● HOW TO COMPLETE THIS TASK
Provide an exact copy of the data, excluding the images.

● SOURCE MATERIAL
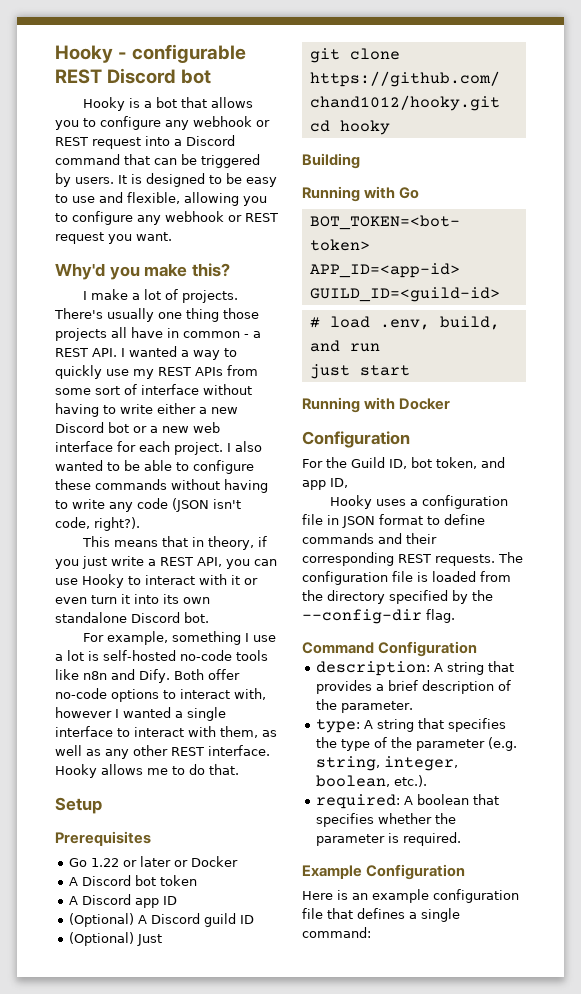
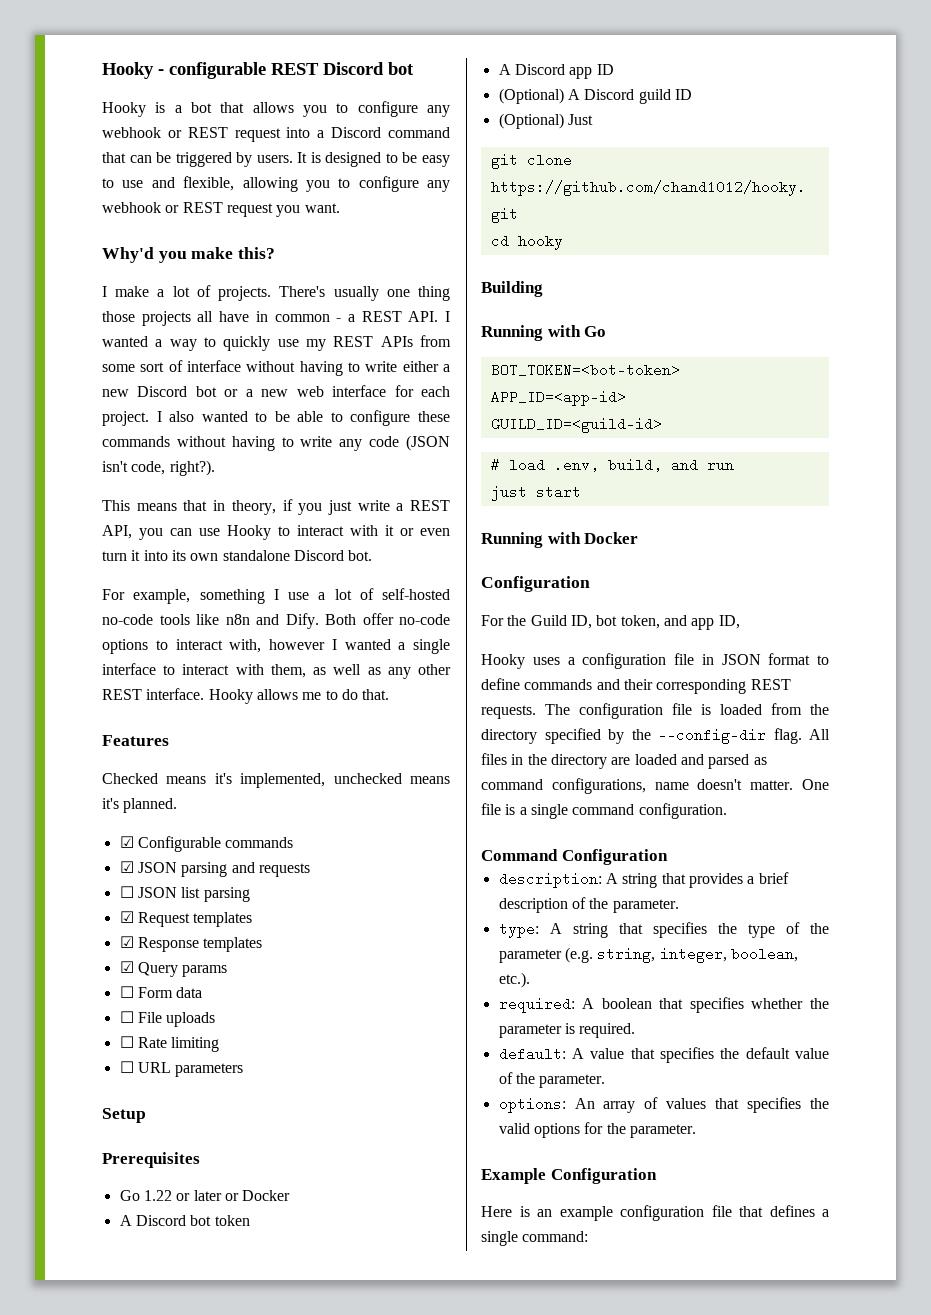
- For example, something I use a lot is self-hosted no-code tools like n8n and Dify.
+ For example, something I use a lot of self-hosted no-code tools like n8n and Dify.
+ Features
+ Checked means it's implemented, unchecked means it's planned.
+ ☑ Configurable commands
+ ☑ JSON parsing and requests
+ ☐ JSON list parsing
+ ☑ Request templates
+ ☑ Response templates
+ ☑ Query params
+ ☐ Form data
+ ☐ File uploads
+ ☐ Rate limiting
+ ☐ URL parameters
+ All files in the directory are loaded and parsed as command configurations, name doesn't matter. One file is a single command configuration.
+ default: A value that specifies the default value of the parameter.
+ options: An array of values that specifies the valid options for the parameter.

● OUTPUT FOR THIS TASK
- For example, something I use a lot is self-hosted no-code tools like n8n and Dify.
+ For example, something I use a lot of self-hosted no-code tools like n8n and Dify.
+ Features
+ Checked means it's implemented, unchecked means it's planned.
+ ☑ Configurable commands
+ ☑ JSON parsing and requests
+ ☐ JSON list parsing
+ ☑ Request templates
+ ☑ Response templates
+ ☑ Query params
+ ☐ Form data
+ ☐ File uploads
+ ☐ Rate limiting
+ ☐ URL parameters
+ All files in the directory are loaded and parsed as command configurations, name doesn't matter. One file is a single command configuration.
+ default: A value that specifies the default value of the parameter.
+ options: An array of values that specifies the valid options for the parameter.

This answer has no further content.